» YOUR TASK
Among the entries below, how many lines hold "xtick"? Reply with the number only.

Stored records
· · · · ·
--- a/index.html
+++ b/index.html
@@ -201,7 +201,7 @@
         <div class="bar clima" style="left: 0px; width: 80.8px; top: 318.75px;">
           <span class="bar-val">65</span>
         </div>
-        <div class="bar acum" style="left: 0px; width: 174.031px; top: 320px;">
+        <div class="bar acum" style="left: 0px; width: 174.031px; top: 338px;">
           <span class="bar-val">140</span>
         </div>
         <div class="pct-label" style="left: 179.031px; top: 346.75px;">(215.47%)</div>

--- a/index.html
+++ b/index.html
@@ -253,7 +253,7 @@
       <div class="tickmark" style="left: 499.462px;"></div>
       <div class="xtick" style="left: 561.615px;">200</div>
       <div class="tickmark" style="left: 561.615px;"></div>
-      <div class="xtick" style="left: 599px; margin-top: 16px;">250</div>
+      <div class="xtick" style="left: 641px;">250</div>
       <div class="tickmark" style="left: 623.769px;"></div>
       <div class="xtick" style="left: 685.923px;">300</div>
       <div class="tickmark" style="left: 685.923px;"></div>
· · · · ·
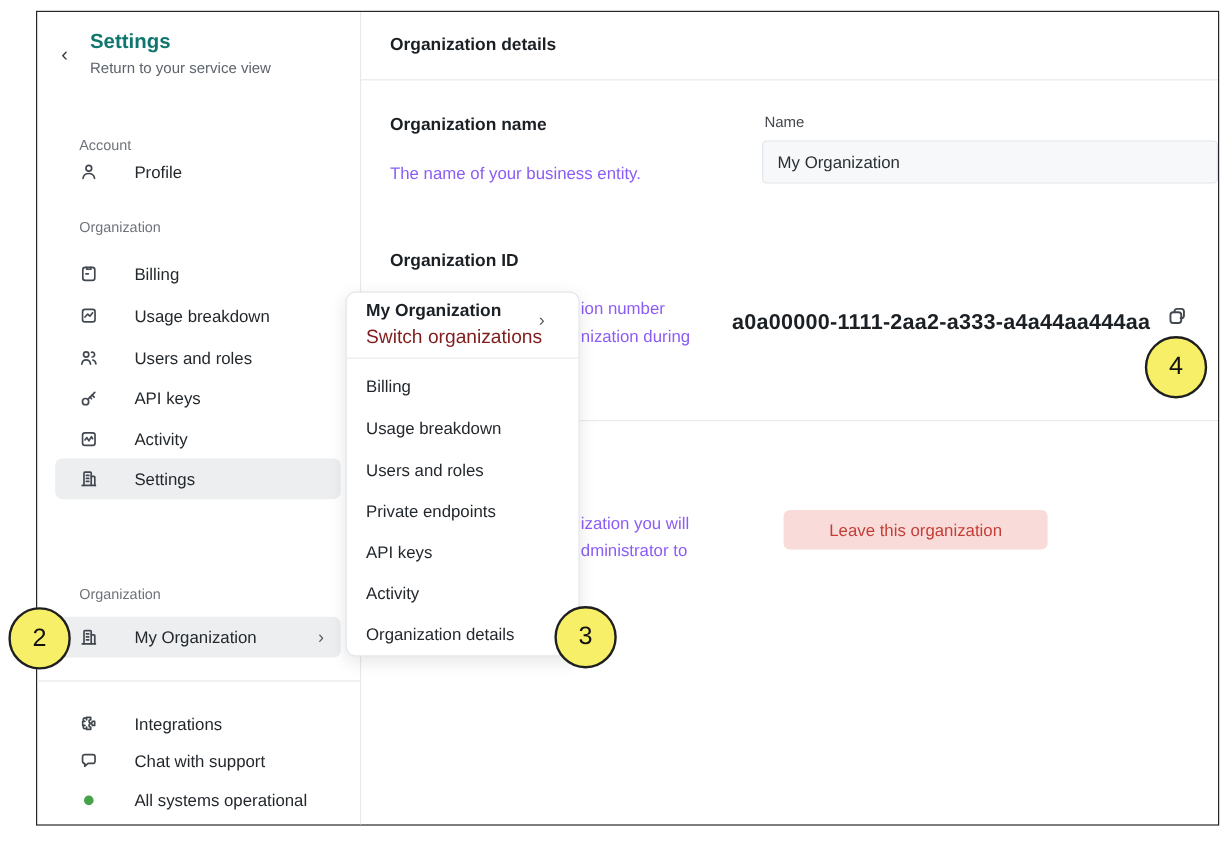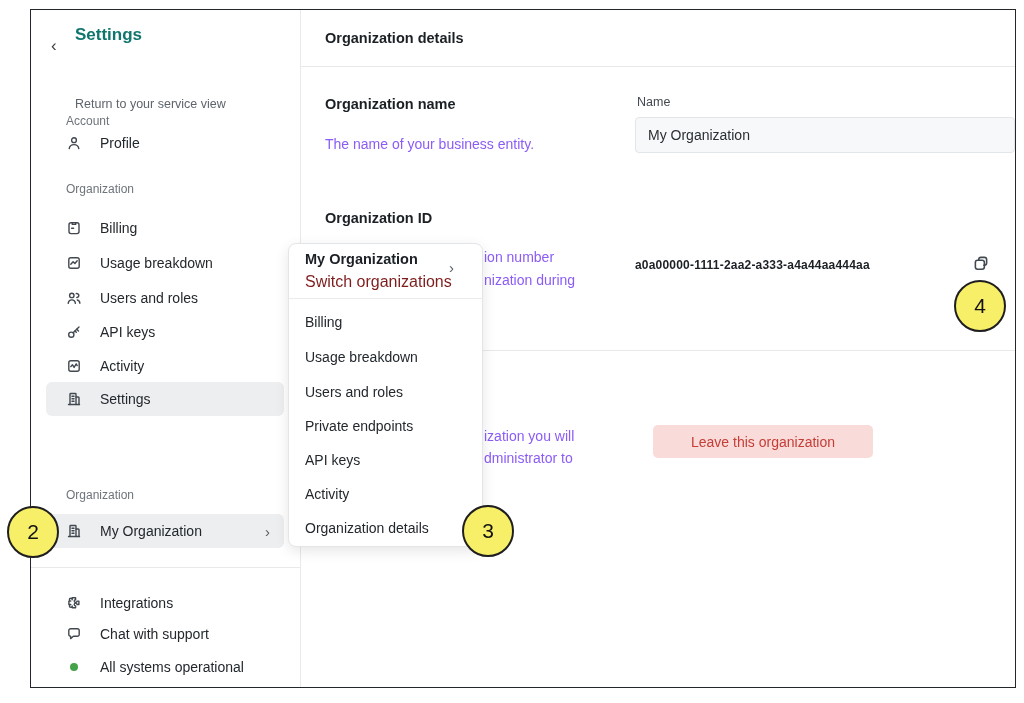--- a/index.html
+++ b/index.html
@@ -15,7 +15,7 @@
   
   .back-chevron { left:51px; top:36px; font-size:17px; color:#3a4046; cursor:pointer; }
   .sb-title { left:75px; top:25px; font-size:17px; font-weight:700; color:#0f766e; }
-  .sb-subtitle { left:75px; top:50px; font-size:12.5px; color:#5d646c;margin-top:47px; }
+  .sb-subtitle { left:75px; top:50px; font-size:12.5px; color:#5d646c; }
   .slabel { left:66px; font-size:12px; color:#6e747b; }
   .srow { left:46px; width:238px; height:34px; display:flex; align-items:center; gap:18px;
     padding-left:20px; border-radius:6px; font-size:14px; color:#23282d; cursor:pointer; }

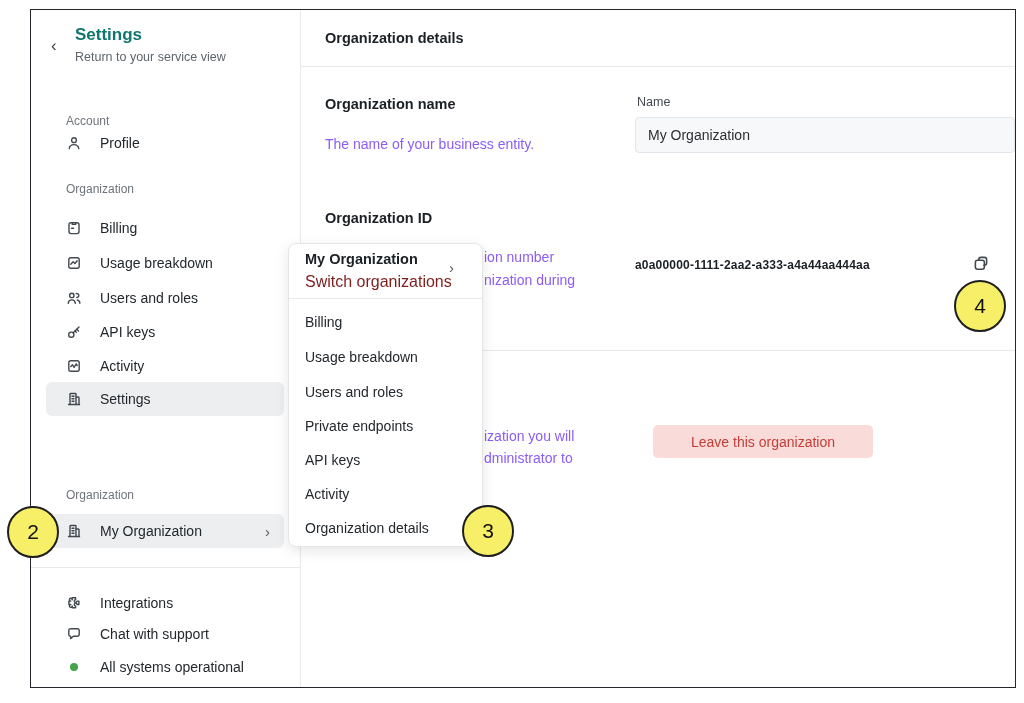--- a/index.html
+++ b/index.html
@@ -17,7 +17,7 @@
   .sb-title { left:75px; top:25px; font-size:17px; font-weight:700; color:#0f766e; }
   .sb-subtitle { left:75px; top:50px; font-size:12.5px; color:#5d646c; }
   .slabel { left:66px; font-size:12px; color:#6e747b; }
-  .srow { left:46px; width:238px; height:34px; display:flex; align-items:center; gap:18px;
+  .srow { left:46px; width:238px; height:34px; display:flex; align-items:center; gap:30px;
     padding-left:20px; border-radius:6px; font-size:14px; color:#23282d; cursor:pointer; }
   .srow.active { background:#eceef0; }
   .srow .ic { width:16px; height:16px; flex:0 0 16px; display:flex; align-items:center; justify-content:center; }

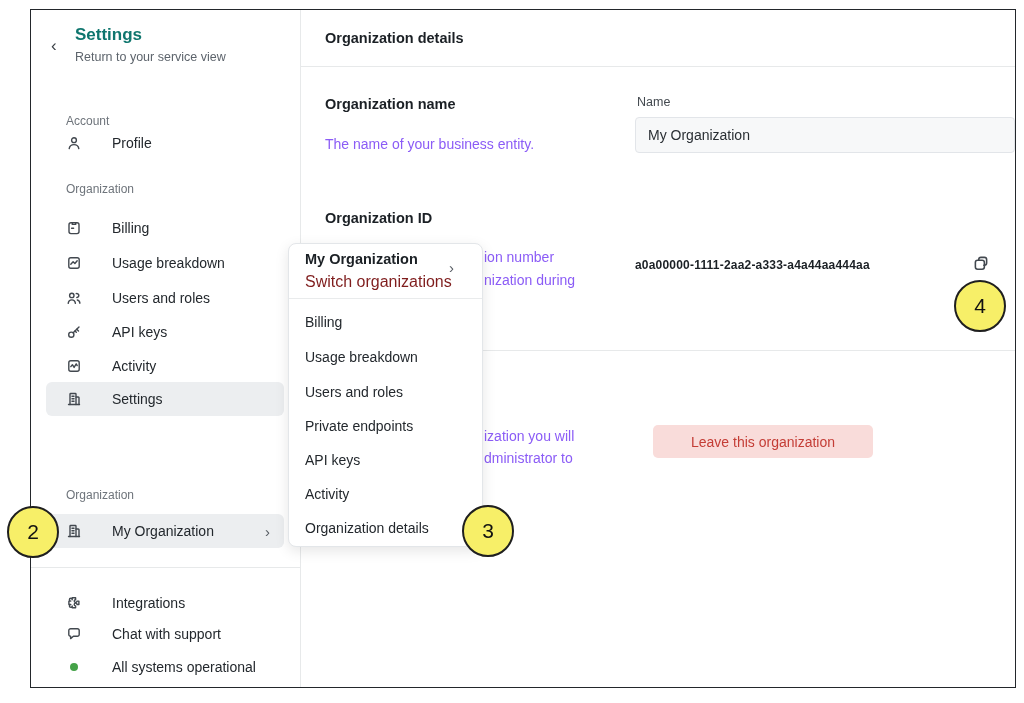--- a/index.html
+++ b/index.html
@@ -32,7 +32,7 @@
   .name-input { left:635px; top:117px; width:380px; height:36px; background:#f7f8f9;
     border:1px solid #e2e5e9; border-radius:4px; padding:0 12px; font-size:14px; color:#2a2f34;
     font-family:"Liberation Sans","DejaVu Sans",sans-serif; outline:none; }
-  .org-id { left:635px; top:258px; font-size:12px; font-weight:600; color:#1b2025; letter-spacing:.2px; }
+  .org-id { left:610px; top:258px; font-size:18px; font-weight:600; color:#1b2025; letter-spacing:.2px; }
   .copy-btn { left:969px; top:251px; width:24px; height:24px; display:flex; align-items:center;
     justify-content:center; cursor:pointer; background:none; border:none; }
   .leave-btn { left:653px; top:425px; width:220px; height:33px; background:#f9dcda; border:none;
· · · · ·
» ANSWER BOX
4